That's a little tl;dr for some kids these days.  You might want to just put:
"BITCOIN
Get free money here: <link>"

Any responsible adult would see this long before any kid does.

I could see it now! A parent finds the note and decides to Google "Bitcoin". She first sees Rassah's coffee table, members wanting to commit suicide, and a convention in Pattaya. Then she asks Jr. if he remembers which house the note came from. Jr. remembers because it's the only house that he got paper with his candy. "It's the house with the old pickup in the driveway and the orange B in the window."

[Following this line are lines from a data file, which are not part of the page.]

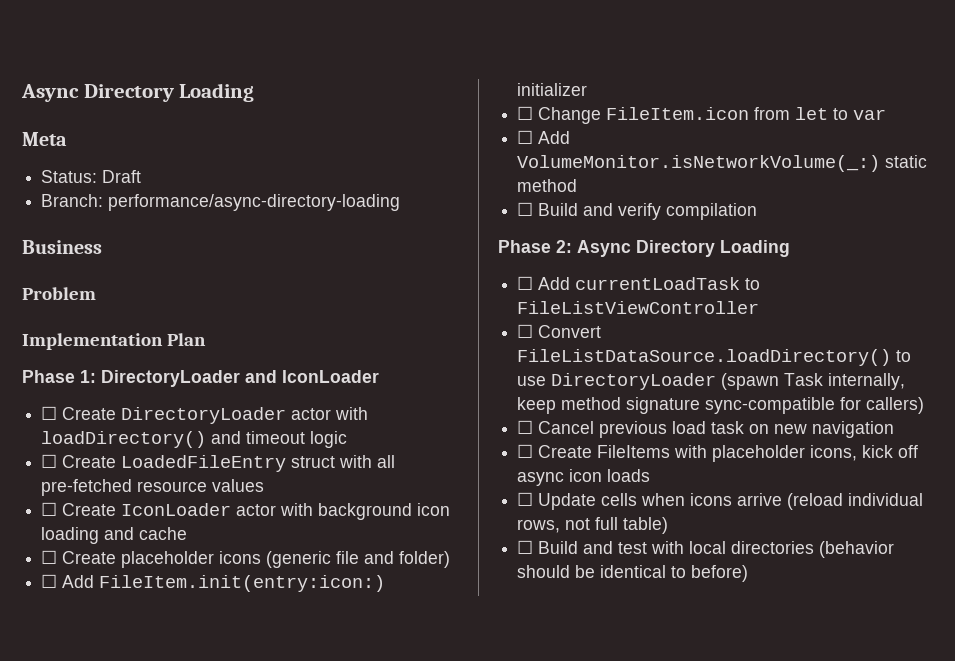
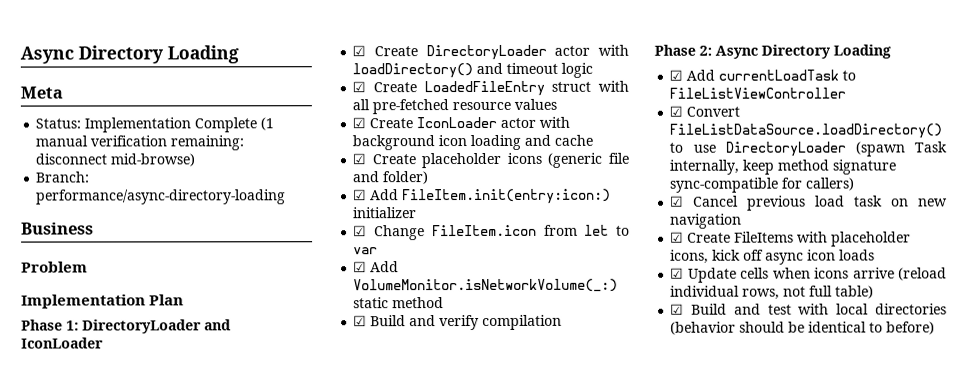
- Status: Draft
+ Status: Implementation Complete (1 manual verification remaining: disconnect mid-browse)
- ☐ Create DirectoryLoader actor with loadDirectory() and timeout logic
+ ☑ Create DirectoryLoader actor with loadDirectory() and timeout logic
- ☐ Create LoadedFileEntry struct with all pre-fetched resource values
+ ☑ Create LoadedFileEntry struct with all pre-fetched resource values
- ☐ Create IconLoader actor with background icon loading and cache
+ ☑ Create IconLoader actor with background icon loading and cache
- ☐ Create placeholder icons (generic file and folder)
+ ☑ Create placeholder icons (generic file and folder)
- ☐ Add FileItem.init(entry:icon:) initializer
+ ☑ Add FileItem.init(entry:icon:) initializer
- ☐ Change FileItem.icon from let to var
+ ☑ Change FileItem.icon from let to var
- ☐ Add VolumeMonitor.isNetworkVolume(_:) static method
+ ☑ Add VolumeMonitor.isNetworkVolume(_:) static method
- ☐ Build and verify compilation
+ ☑ Build and verify compilation
- ☐ Add currentLoadTask to FileListViewController
+ ☑ Add currentLoadTask to FileListViewController
- ☐ Convert FileListDataSource.loadDirectory() to use DirectoryLoader (spawn Task internally, keep method signature sync-compatible for callers)
+ ☑ Convert FileListDataSource.loadDirectory() to use DirectoryLoader (spawn Task internally, keep method signature sync-compatible for callers)
- ☐ Cancel previous load task on new navigation
+ ☑ Cancel previous load task on new navigation
- ☐ Create FileItems with placeholder icons, kick off async icon loads
+ ☑ Create FileItems with placeholder icons, kick off async icon loads
- ☐ Update cells when icons arrive (reload individual rows, not full table)
+ ☑ Update cells when icons arrive (reload individual rows, not full table)
- ☐ Build and test with local directories (behavior should be identical to before)
+ ☑ Build and test with local directories (behavior should be identical to before)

Are you sure you didn't accidently search for CrazyCoin?

http://www.google.com/search?q=bitcoin

Top 10 results:
1) Wikipedia - Bitcoin
2) Bitcoin.org
3) Bitcoincharts
4) Mt. Gox
5) We Use Coins (What is Bitcoin?)
6) Bitcoin Wiki
7) "Bitcoin Economy is Collapsing" (The Atlantic)
Cool "I didn't invent Bitcoin" (The Irish Times)
9) Bitcoin Miner  <- Huh Really.  Some one has been doing some SEO
10) BitcoinMe <- Huh Another shocker

Interestingly bitcointalk isn't in top 10, or top 50.  It is #68.  Ouch.  Still top 10 (all 99% of searchers see) is pretty good.  Would be nice it the Atlantic Article fell off the from page along with the pump & dump garbage (BitcoinMe).  Maybe adding in bitcoin.stackexchange.com and bitcointalk.org.  Still pretty good Google first impression.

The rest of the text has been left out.